Let's discuss when I visit in June. Added to my list for that week.

Sounds good.

@acardona I agree that a general solution is basically impossible. There will always be cases where it is advisable to roll your own multithreading solution. This proposal is more about the 80% of cases where you just want to chunk your image and get on with it... :-)

Specifically, the first scenario you mentioned would be possible to do with a ForkJoinPool (resp. the proposed Parallelization). You could just split the whole task into 4 parts and those parts could then submit many subtasks and wait for completion. It gets ugly if you do not want to simply split into 4 equal parts, for example because it cannot be predicted whether the parts would run for about the same time. Even then, it could probably be shoehorned in somehow, but it would be ugly and a special-case solution would be preferable.

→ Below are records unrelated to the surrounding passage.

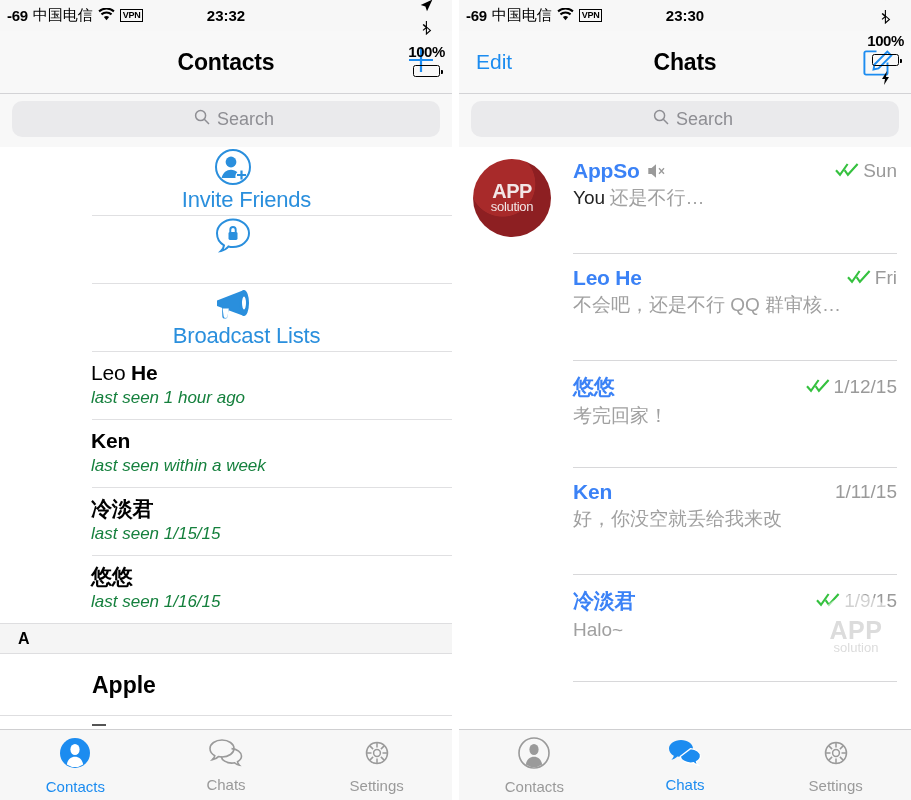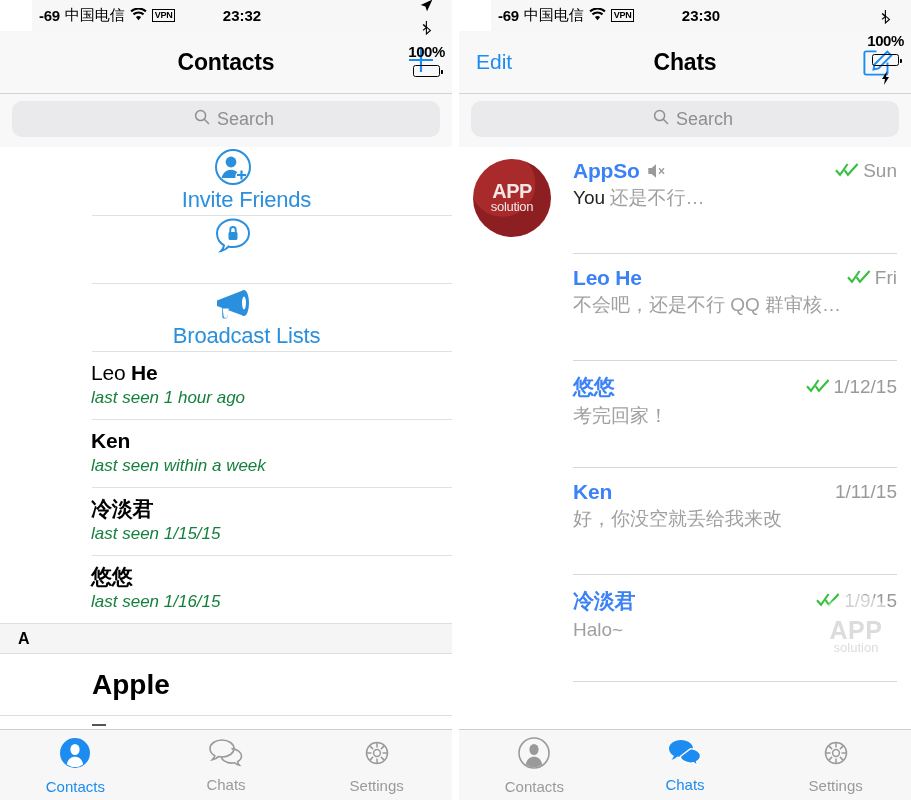--- a/index.html
+++ b/index.html
@@ -15,21 +15,20 @@
   .gutter { width: 7px; height: 800px; background: #ffffff; }
   .phone.right { width: 452px; }
 
   
   .statusbar {
     height: 31px; background: #f7f7f7;
     display: flex; align-items: center;
     font-size: 15px; font-weight: bold; color: #000;
     padding: 0 7px;
     position: relative;
-    margin-left: 32px;
   }
   .sb-left { display: flex; align-items: center; gap: 5px; }
   .sb-sig { font-size: 15px; font-weight: bold; letter-spacing: -0.3px; }
   .sb-carrier { font-size: 15px; font-weight: normal; }
   .sb-vpn {
     font-size: 9px; font-weight: bold; border: 1.4px solid #000;
     padding: 0px 2px; line-height: 11px; letter-spacing: -0.3px;
   }
   .sb-center {
     position: absolute; left: 0; right: 0; text-align: center;
@@ -109,21 +108,21 @@
   .section-head {
     height: 31px; background: #f5f5f5;
     border-top: 1px solid #dedee0; border-bottom: 1px solid #dedee0;
     display: flex; align-items: center; padding-left: 18px;
     font-size: 16px; font-weight: bold; color: #000;
   }
   .plain-row { height: 62px; display: flex; align-items: center; padding-left: 92px; position: relative; }
   .plain-row::after {
     content: ""; position: absolute; left: 0; right: 0; bottom: 0; height: 1px; background: #dedee0;
   }
-  .plain-name { font-size: 28px; font-weight: bold; color: #000; }
+  .plain-name { font-size: 23px; font-weight: bold; color: #000; }
   .stub-row { height: 20px; position: relative; }
   .stub-row::after {
     content: ""; position: absolute; left: 92px; width: 14px; top: 8px; height: 2px; background: #555;
   }
 
   
   .chat-row {
     display: flex; padding: 12px 14px 12px 14px; position: relative; min-height: 107px;
   }
   .chat-row::after {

Regarding the second scenario, chunking is not included in the abstract parallelization. The idea is that you say Parallelization.getParallelism() and split accordingly into subtasks, then submit those. The problem of contention on "hot" data structures is not solved by the proposed framework. It is only about specifying which task can be run concurrently and which dependencies between tasks exist. How the tasks are distributed onto threads is not controllable. To some extent this is even true if you implement a special case solution, unless you have full control over which machine this runs on and what other things are running at the same time. If you create 8 threads you can only hope that they will actually all be running at the same time. Anyway, the proposal offers no solution there. You could do striping of data structures as you proposed, but by task, not by thread. This will work but is probable over-cautious.

Specific comments on the code: statically instantiating both an ExecutorService and a ForkJoinExecutorService by default is not a good idea. These should be instantiated only if/when needed.

Hmm, why? These are two super light-weight objects. Neither the SequentialExecutorService nor the ForkJoinExecutorService create threads or hold references to any data. (SequentialExecutorService just immediately runs everything in the calling thread, ForkJoinExecutorService submits to the common pool or whatever pool the calling thread is running in.)